Algumas destas obras foram financiadas pelo PAC (Programa de Aceleração de Crescimento) e apenas 7% foram entregues, sendo que outros 64%, equivalentes a 7.721 projetos, ainda nem saíram do papel mesmo após dois anos e três meses de existência do programa.
Em relação aos distritos, algumas pendências não foram solucionadas, casos esquecidos como a Rua Ana Frata de Paula no Jd. Jatibaia que aguarda o recapeamento desde 1978. A assessoria afirma que existe um processo em andamento para resolver esta questão, e que o recapeamento ainda não foi feito devido à necessidade de definir a largura do trecho que se apresenta muito irregular, o que dificulta o calculo para o tamanho das calçadas, segundo a assessoria o governo municipal, através do Programa de Pavimentação e Recuperação de Vias Públicas, atingiu, desde 2005, mais de 600 quilômetros de ruas e avenidas da cidade, com trechos importantes.

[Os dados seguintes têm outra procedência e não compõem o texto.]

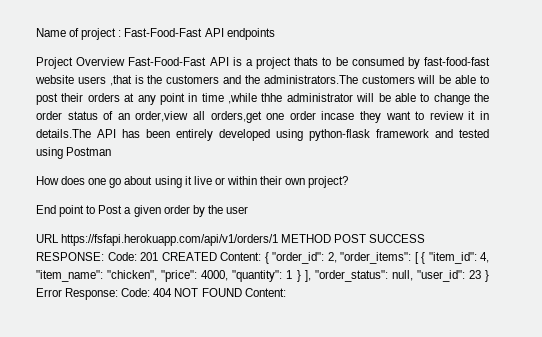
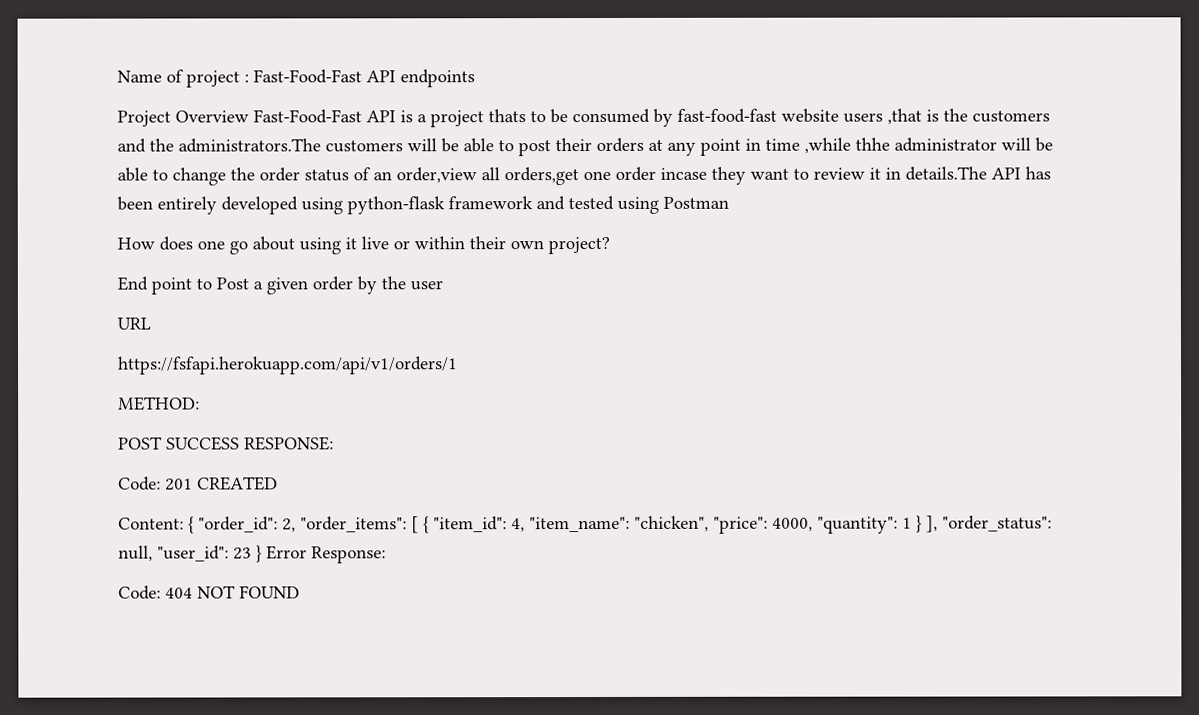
(59, 238) none -> (151, 323) //
[281,234,332,243] METHOD -> [118,396,200,411] // METHOD: //
(104, 256) none -> (334, 443) //
(217, 256) none -> (278, 483) //
(119, 294) none -> (386, 555) //
[244,288,286,297] Content: -> (300, 592) none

Um dos pontos que mais preocupa os moradores é a questão da APA (Área de Preservação Ambiental) e APP (Área de Preservação Permanente), que frequentemente vem sendo ameaçada. Respondendo a esta questão a assessoria informou que estão sendo adotados os critérios definidos no Plano de Ocupação das bacias dos córregos dos Pires e Santana, conforme determina Ordem de Serviço emitida pelo prefeito. Tal Plano mapeou todas as APPs e matas destas bacias, que deverão formar parte do Corredor Macroecológico Norte, servindo de critério para análise de qualquer empreendimento ou atividade, sendo exigido o licenciamento ambiental prévio.
A assessoria informa ainda que em relação ao Parque Linear, está sendo implantado por etapas, sendo que o ponto de partida do projeto já está concluído – o posto de informações turísticas do distrito de Sousas e a estação ambiental de Joaquim Egídio. As outras etapas devem ficar para 2010, de acordo com o cronograma de prioridades da administração da Prefeitura.
O Parque terá eixo que acompanha o fluxo do Ribeirão Pires e outro trecho que acompanha o fluxo do Cabras, conhecido como trecho do bonde. Também existe no projeto a comunicação visual, a ponte que interliga os dois trechos, entre outras propostas.
Joaquim Egídio
Segundo o subprefeito Paschoal Bortoletto, o distrito continua com as ações diárias de manutenção, principalmente relacionado à limpeza e reparos, como a varrição e capinação de todas as ruas, retirada de galhos, limpeza das bocas de lobo, coleta de animais mortos, pintura das guias, além da manutenção de praças, e prédios municipais.
Outros procedimentos são realizados mensalmente ou quando necessário, é o caso do Centro de Saúde Jose Ignácio Junior que atualmente passa por uma grande manutenção para acabar com infiltrações. Além disso, o Observatório Municipal Jean Nicollini também está passando por uma reforma que visa uma nova pintura, a construção de uma nova casa de observação para deficientes e toda estrutura de acessibilidade.
A subprefeitura oferece serviços de apoio a todos os eventos de Cultura, Esportes e Turismo, e eventos promovidos pelos próprios moradores, como a Festa dos Padroeiros.
O subprefeito de Sousas foi procurado pela reportagem do jornal e não compareceu à entrevista previamente agendada.